## TASK BRIEF
Your task is to copy each line in the listing that includes the word "space".

## SOURCE MATERIAL
<<<<

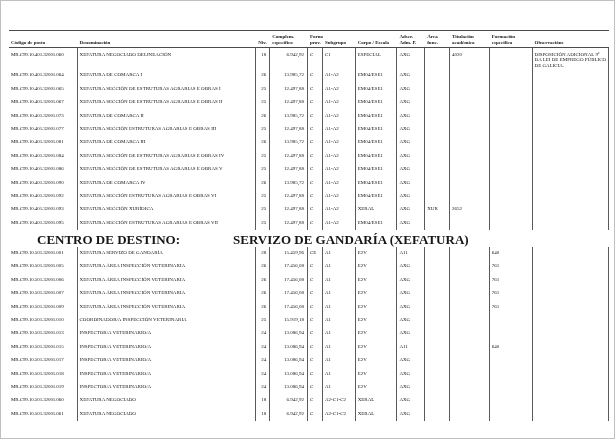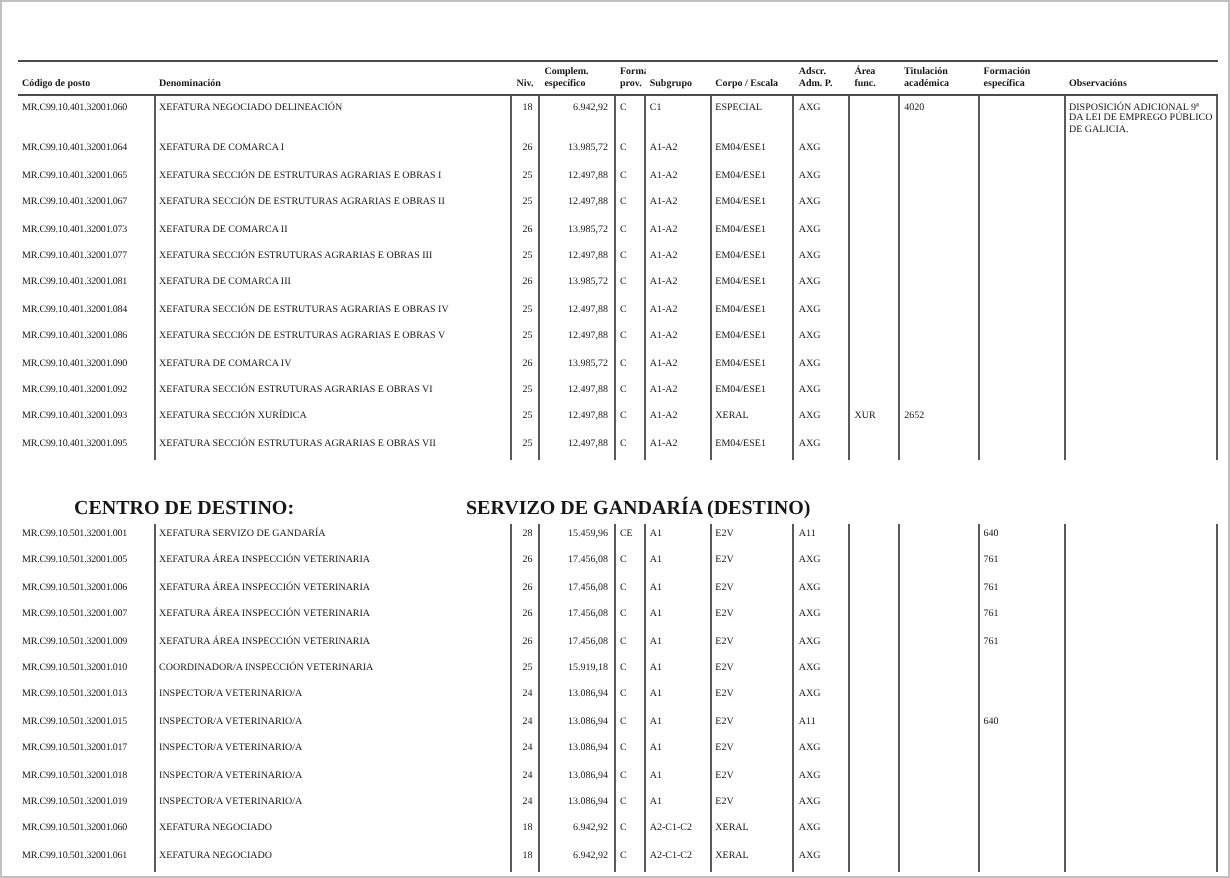--- a/index.html
+++ b/index.html
@@ -40,8 +40,8 @@
   .td.c-niv,.td.c-complem{text-align:right;padding-right:3px;}
   .td.c-codigo{white-space:nowrap;letter-spacing:-0.1px;}
   .centro{
-    position:relative;height:14px;margin-top:18px;
-    font-weight:bold;font-size:10px;line-height:13px;white-space:nowrap;
+    position:relative;height:14px;margin-top:3px;
+    font-weight:bold;font-size:13px;line-height:13px;white-space:nowrap;
   }
   .centro-label{position:absolute;left:28px;top:0;}
   .centro-value{position:absolute;left:224px;top:0;}

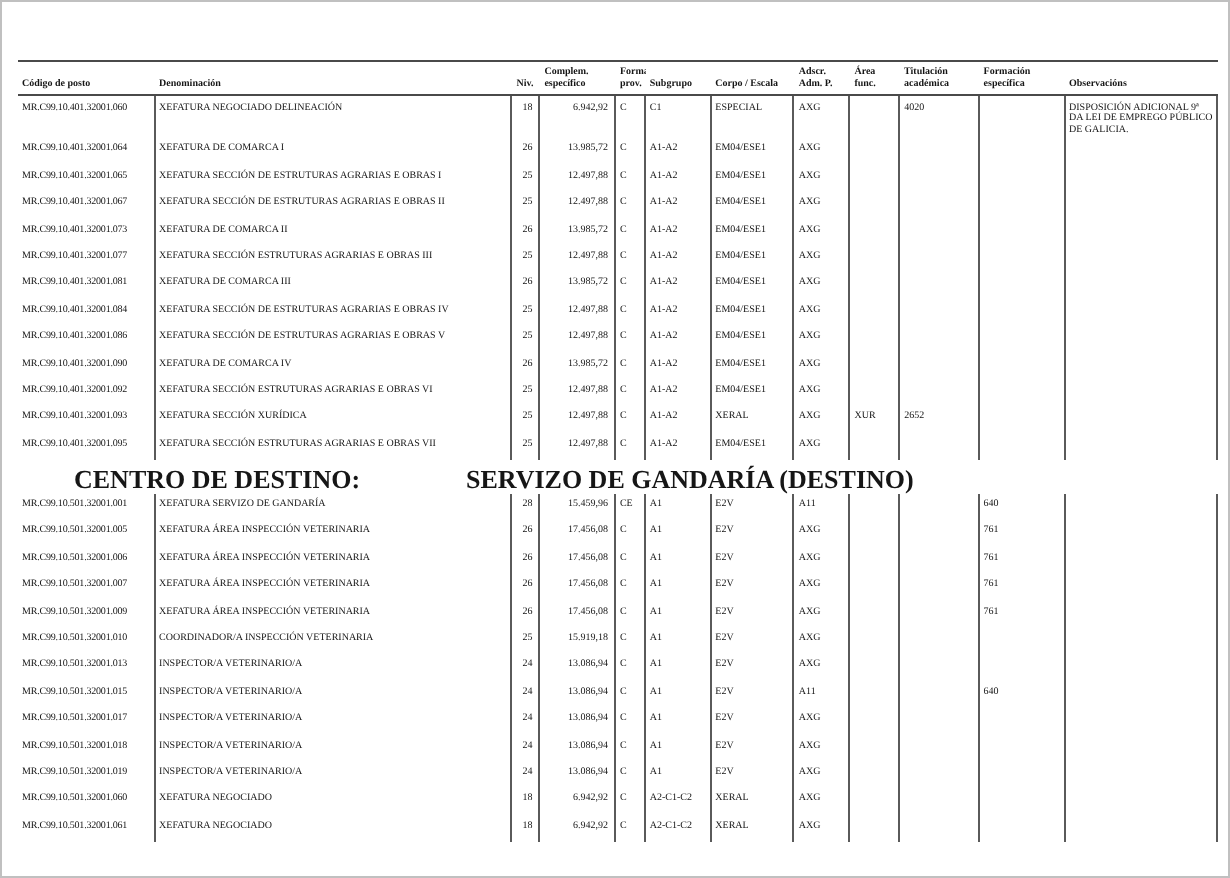--- a/index.html
+++ b/index.html
@@ -285,7 +285,7 @@
 
     <div class="centro">
       <span class="centro-label">CENTRO DE DESTINO:</span>
-      <span class="centro-value">SERVIZO DE GANDARÍA (DESTINO)</span>
+      <span class="centro-value">SERVIZO DE GANDARÍA (XEFATURA)</span>
     </div>
 
     <div class="section">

>>>>

## TASK RESULT
   .td.c-codigo{white-space:nowrap;letter-spacing:-0.1px;}
-    font-weight:bold;font-size:10px;line-height:13px;white-space:nowrap;
+    font-weight:bold;font-size:13px;line-height:13px;white-space:nowrap;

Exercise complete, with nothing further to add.